O ideal do pinto pequeno
Postado por Sergio em 16 Jan 2008 em 03:07 pm | Em: Gay
Já pesquisei, instigado que fui pela curiosidade de outros, porque o Buda é gordo e também, porque os cofrinhos são porquinhos.
Mas, porque as estátuas gregas têm pinto pequeno, nunca me perguntaram. Como deu-me às fuças essa foto da escultura de Héracles (Hércules) e na falta de blogagem melhor, vamos ao que me ocorre em resposta à minha curiosidade:
O ideal de beleza grega foi absorvido pelo império romano, sucumbiu na Idade Média e foi resgatado na Renascença, por seus pintores e escultores.
Até aqui, o óbvio conhecido. Mas, e a questão dos pintos pequenos em estátuas, que ideal é esse?
Sei não… Embora a literatura e o cinema ora afirme, ora apenas insinue uma normalidade homossexual entre os gregos, isso não responde pelo ideal do pinto pequeno. Héteros ou homos, o uso da “ferramenta” não é abdicável.

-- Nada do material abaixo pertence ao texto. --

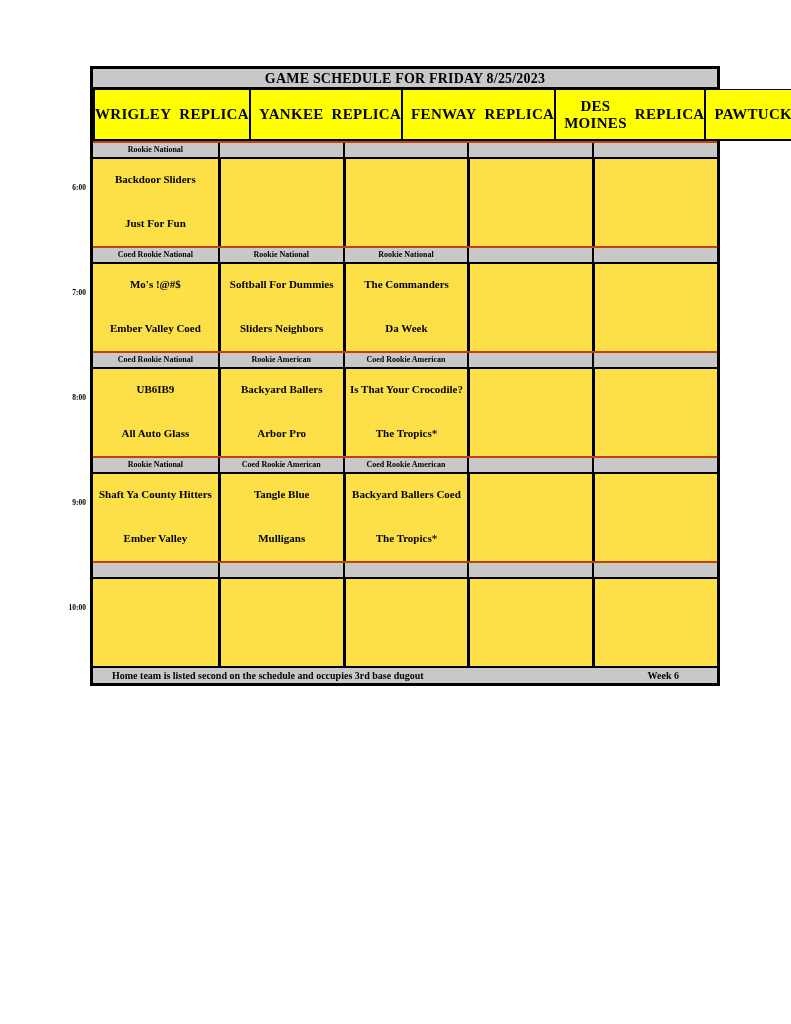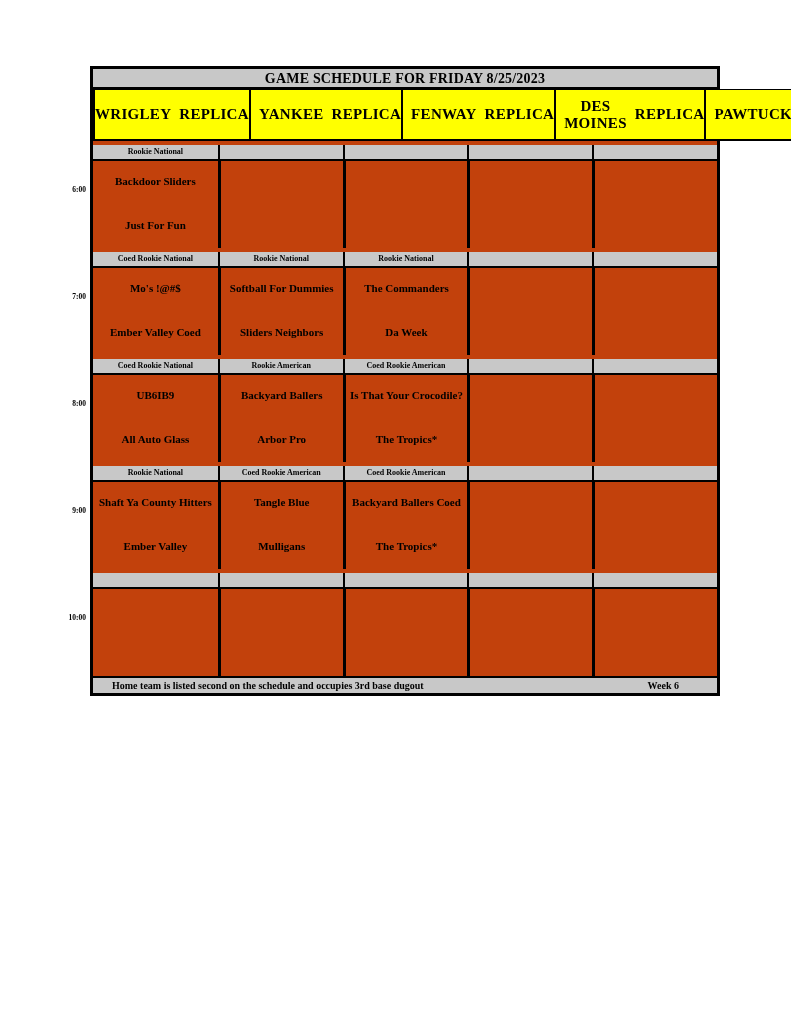--- a/index.html
+++ b/index.html
@@ -26,31 +26,31 @@
     height:52px; background:var(--yellow,#ffff00);
     border:2px solid #000; border-top-width:1px;
     display:flex; flex-direction:row; justify-content:center; align-items:center;
     gap:8px; font-size:15px; letter-spacing:0.3px; text-align:center;
   }
   .header-cell + .header-cell { border-left-width:0;padding-left:8px; }
 
   .band-row {
     display:grid; grid-template-columns:repeat(5,1fr);
     background:var(--gray,#c8c8c8);
-    border-top:4px solid #c2410c; border-bottom:2px solid #000;
+    border-top:2px solid #c2410c; border-bottom:2px solid #000;
   }
   .band-cell {
     height:14px; line-height:13px; text-align:center;
     font-size:8px; overflow:hidden;
   }
   .band-cell + .band-cell { border-left:2px solid #000; }
 
   .game-row { display:grid; grid-template-columns:repeat(5,1fr); position:relative; }
   .game-cell {
-    height:87px; background:#c2410c;
+    height:87px; background:#fde047;
     display:flex; flex-direction:column; align-items:center;
     padding-top:14px; text-align:center;
   }
   .game-cell + .game-cell { border-left:3px solid #000; }
   .team { font-size:11px; line-height:13px; }
   .team.home { margin-top:31px; }
 
   .time-label {
     position:absolute; left:-37px; top:12px; width:30px;
     text-align:right; font-size:7.5px; color:#000;margin-top:12px;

Se por estarem a trepar os machos entre si não era tido como abominável, reprimido ou censurado, restam então, explicações guerreiras e esportivas para o pinto pequeno como ideal.
Das explicações guerreiras, Frank Miller (no gibi dos 300) os fez guerrando nús contra Xerxes, usando como roupagem apenas a capa. No filme, colocaram-lhes uma sunga (eh, eh, eh… ao melhor estilo barbie), por questões óbvias com o público.
Mas, afinal, guerreavam vestidos ou peladões? Se peladões, umas cousas avantajadas balouçando durante a batalha certamente seriam inconvenientes aos movimentos do guerreiro.
E, puta merda, seria um membro adicional (e ali, inoperante) a ser defendido. (Boa essa.. até eu ri aqui…)
Já imaginou uma observação assim, entre pais: “Seu filho não será um bom guerreiro para Esparta. Ele tem o pau muito grande”. Que frustração não seria isso, para esse pai com filho de pinto grande…tsc, tsc, tsc…
Como explicação esportiva, o imbróglio seria durante os jogos olímpicos, que serviam exatamente para ressaltar a força, a agilidade e a destreza nos gregos. Todos competiam nús e mulheres não podiam participar nem assistir, o que denota um reconhecimento pudico com relação aos paus.
E onde tem jogo, tem apostas. Já imaginou os abastados cidadãos atenienses apostando em seus contendores preferidos?
“Aposto mil drachmas que Isdro vencerá essa prova do péntatlon!”
“Mas Isdro é azarão para essa prova, meu amigo. Tem a destreza necessária mas tem o pau grande demais para não fatigar-se com o incômodo”.
Outro comenta:
“Ouvi essa semana, que Isdro providencia cirurgia. Eunuco, talvez reúna chances maiores para os jogos vindouros”.
E um último arremata:
“Todos podem se equivaler na compleição, pelos treinamentos. Mas deveriam instituir, como ordem, de apenas os decepados se tornarem atletas”.
Como não instituíram a ordem castradora, gregos guerreiros e olímpicos continuaram com seus paus a incomodar nas pelejas guerreiras e esportivas.
E o pau pequeno perpetuou-se como ideal grego, em suas esculturas.